Consistent hashing solves this: keys and nodes are placed on a ring. Adding or removing a node only redistributes the keys adjacent to it — typically 1/N of total keys. Redis Cluster uses a variant (hash slots) for the same effect.

💡

Redis vs Memcached

Choose Redis for: sessions, leaderboards, rate limiting, pub/sub, geospatial queries, or anything that needs data types beyond strings. Choose Memcached for: extremely simple string caching at very high throughput on multi-core hardware. In practice, Redis is the default for almost all new systems.

Caching Problems

Caching introduces failure modes that don’t exist in uncached systems. These three are classic interview topics.

Cache Stampede (Thundering Herd)

A popular cache entry expires. Simultaneously, hundreds of requests for that key arrive, all find a miss, and all go to the database at once. The database is suddenly hit with 100× its normal load for that key.

Solutions:

Lock / mutex: The first request to miss acquires a lock and fetches from DB. Other requests wait for the lock, then read the newly populated cache entry.
Probabilistic early expiry: Slightly before TTL expires, start re-fetching in the background while still serving the cached value. No thundering herd because the key never actually expires.
Jitter: Add random variation to TTLs so many entries don’t expire simultaneously.

Cache Penetration

Requests for keys that don’t exist in the database. Every request misses the cache (there’s nothing to cache) and hits the database directly. An attacker can deliberately query non-existent keys to bypass the cache and overwhelm the database.

Solutions:

Cache null values: If the DB returns no result, cache a sentinel value (e.g. null or an empty object) for a short TTL. Subsequent requests for that key hit the cache.
Bloom filter: A probabilistic data structure that can definitively say a key does not exist. Check the bloom filter before the cache. Non-existent keys are rejected without hitting the DB or cache.

Cache Avalanche

A large number of cache entries expire at the same time (or the cache server crashes), causing a flood of DB requests all at once. Unlike cache stampede (one key), an avalanche affects many keys simultaneously.

Solutions:

TTL jitter: Randomize TTLs (e.g. base_ttl ± 10%) so entries don’t expire in a synchronized wave.
Circuit breaker: If the DB is overwhelmed, stop accepting new requests rather than amplifying the problem.
Cache HA: Run Redis in cluster or sentinel mode so a single node failure doesn’t take down the entire cache.
Warm the cache on startup: Pre-populate cache before switching traffic to a fresh deployment.

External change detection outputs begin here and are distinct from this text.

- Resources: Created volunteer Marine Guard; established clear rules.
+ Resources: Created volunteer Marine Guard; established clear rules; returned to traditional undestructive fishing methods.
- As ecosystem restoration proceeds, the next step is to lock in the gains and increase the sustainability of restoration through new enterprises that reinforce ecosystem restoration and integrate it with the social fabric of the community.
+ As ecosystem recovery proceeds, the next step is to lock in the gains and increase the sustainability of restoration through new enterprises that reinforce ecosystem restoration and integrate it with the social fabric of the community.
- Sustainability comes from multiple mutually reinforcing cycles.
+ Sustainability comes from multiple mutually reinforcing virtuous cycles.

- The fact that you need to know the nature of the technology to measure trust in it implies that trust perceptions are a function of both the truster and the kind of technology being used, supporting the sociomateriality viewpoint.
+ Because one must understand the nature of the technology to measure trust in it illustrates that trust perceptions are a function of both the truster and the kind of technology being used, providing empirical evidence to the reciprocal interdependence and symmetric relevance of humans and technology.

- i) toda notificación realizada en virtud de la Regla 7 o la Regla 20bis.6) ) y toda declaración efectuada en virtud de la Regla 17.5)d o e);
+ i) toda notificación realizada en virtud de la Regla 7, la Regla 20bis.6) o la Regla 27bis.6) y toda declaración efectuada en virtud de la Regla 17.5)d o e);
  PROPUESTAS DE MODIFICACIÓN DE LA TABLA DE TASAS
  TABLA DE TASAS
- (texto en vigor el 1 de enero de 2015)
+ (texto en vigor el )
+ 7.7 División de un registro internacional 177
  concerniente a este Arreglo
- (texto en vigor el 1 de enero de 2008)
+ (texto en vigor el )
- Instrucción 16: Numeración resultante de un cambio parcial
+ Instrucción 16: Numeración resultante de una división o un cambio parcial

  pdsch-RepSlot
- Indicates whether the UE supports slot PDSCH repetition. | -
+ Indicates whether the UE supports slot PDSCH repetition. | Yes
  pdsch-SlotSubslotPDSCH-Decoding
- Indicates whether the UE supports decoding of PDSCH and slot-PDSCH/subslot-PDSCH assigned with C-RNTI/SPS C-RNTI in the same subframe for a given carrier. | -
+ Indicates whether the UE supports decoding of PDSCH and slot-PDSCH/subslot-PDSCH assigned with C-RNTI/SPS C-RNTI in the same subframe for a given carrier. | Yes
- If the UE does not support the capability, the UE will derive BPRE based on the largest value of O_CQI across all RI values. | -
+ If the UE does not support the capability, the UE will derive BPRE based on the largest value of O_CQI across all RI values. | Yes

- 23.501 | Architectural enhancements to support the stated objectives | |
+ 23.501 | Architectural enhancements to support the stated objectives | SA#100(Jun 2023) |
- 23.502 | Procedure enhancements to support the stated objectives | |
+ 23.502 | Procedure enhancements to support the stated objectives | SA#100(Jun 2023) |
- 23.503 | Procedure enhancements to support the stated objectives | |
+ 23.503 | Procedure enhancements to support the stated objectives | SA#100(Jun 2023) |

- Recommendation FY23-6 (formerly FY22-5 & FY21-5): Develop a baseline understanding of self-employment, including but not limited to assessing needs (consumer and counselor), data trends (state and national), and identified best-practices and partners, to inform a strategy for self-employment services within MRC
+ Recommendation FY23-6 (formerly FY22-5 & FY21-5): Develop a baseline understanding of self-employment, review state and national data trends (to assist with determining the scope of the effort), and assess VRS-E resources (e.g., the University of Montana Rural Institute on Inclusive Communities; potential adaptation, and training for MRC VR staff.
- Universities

Problem	Cause	Primary mitigation
Cache stampede	One popular key expires; many concurrent misses	Mutex lock, probabilistic early expiry, TTL jitter
Cache penetration	Requests for keys that never exist in DB	Cache null values, bloom filter
Cache avalanche	Many keys expire at once or cache crashes	TTL jitter, circuit breaker, cache HA

💡

In System Design Interviews

Mention caching early whenever you need to reduce DB load or latency. State the cache type (distributed, in-process, CDN), the write strategy (cache-aside is usually correct), the TTL rationale, and the eviction policy. Interviewers love to ask follow-ups about cache invalidation and what happens when the cache is down — have answers for cache stampede, penetration, and avalanche ready.